● **Problem description**:
Look through the material below and copy exactly the lines from the line with "Beach sets: 150" to the line with "total: 4213.96 -> 3786.53", those two lines included.
┌──
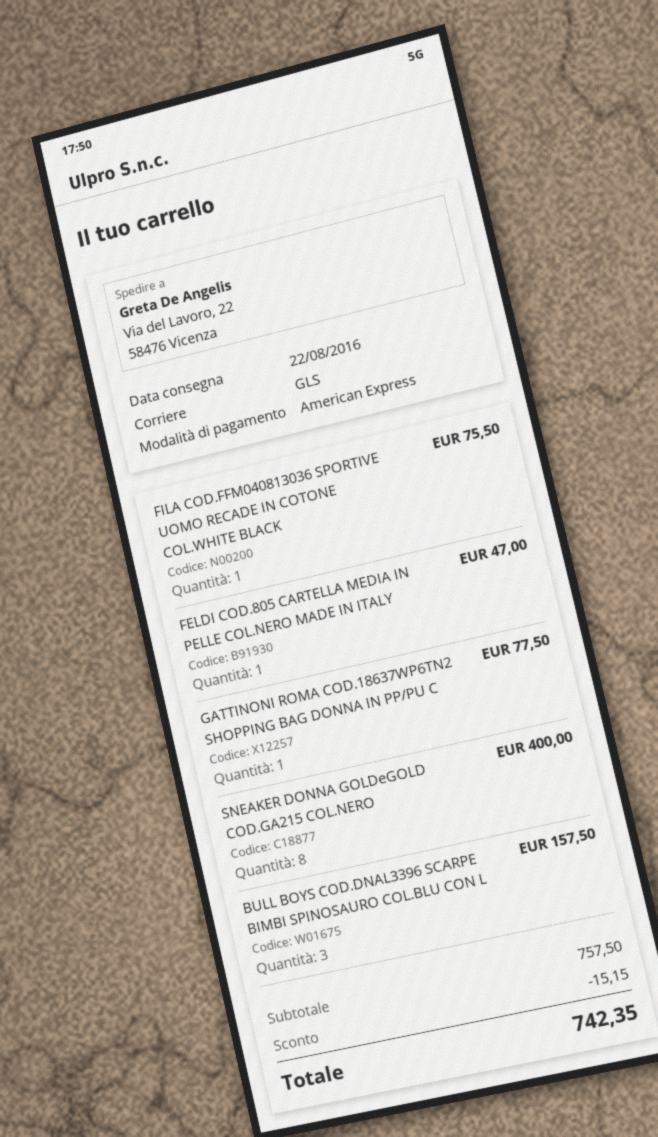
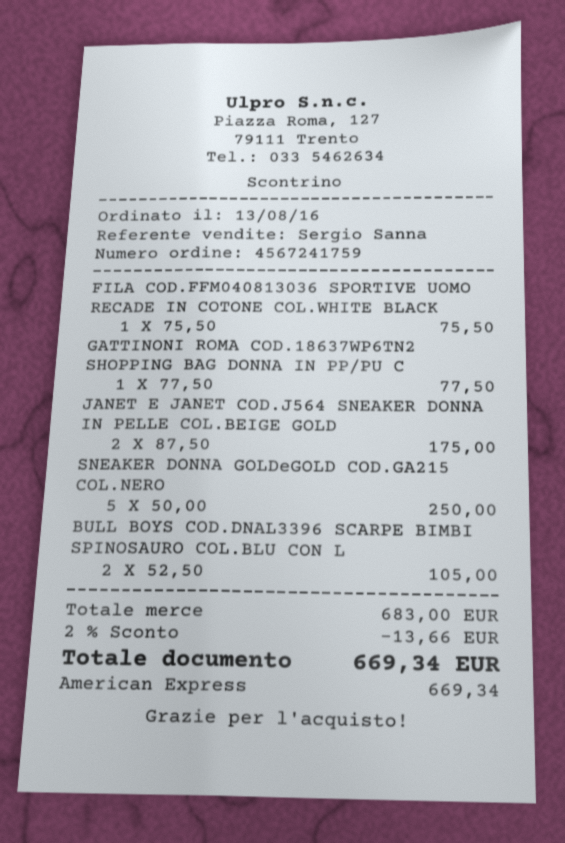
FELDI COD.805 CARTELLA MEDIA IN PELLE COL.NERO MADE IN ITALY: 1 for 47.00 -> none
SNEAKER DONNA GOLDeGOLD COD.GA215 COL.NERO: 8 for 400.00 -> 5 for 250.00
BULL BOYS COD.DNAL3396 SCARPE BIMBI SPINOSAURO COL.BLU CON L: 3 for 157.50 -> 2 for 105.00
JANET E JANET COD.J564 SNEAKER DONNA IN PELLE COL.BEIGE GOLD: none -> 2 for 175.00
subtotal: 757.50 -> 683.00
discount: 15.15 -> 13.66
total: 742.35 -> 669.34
└──
┌──
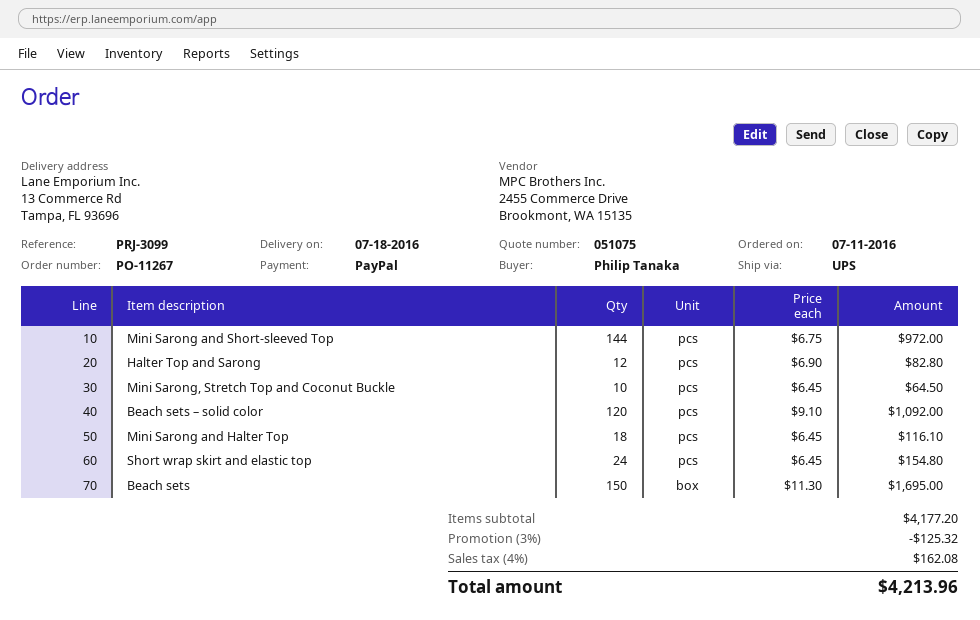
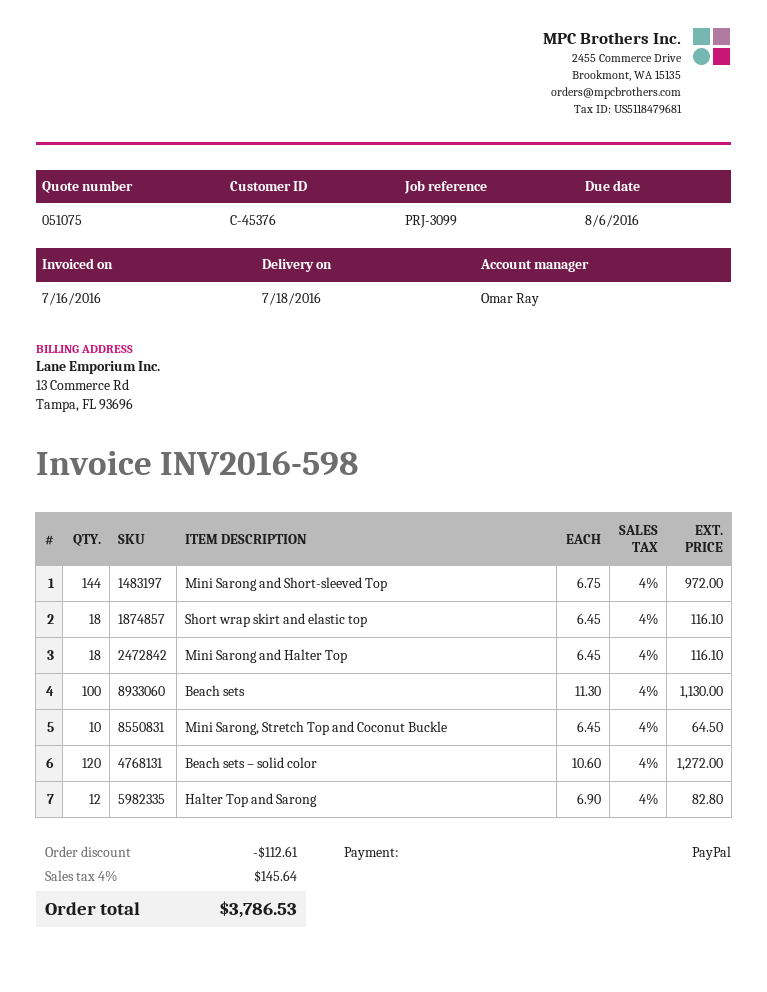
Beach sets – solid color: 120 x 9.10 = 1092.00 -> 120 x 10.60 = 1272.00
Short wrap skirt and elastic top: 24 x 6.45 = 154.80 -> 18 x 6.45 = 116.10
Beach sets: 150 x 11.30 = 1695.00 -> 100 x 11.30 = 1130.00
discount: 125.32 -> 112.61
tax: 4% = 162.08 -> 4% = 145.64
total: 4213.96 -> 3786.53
└──
● **Task solution**:
Beach sets: 150 x 11.30 = 1695.00 -> 100 x 11.30 = 1130.00
discount: 125.32 -> 112.61
tax: 4% = 162.08 -> 4% = 145.64
total: 4213.96 -> 3786.53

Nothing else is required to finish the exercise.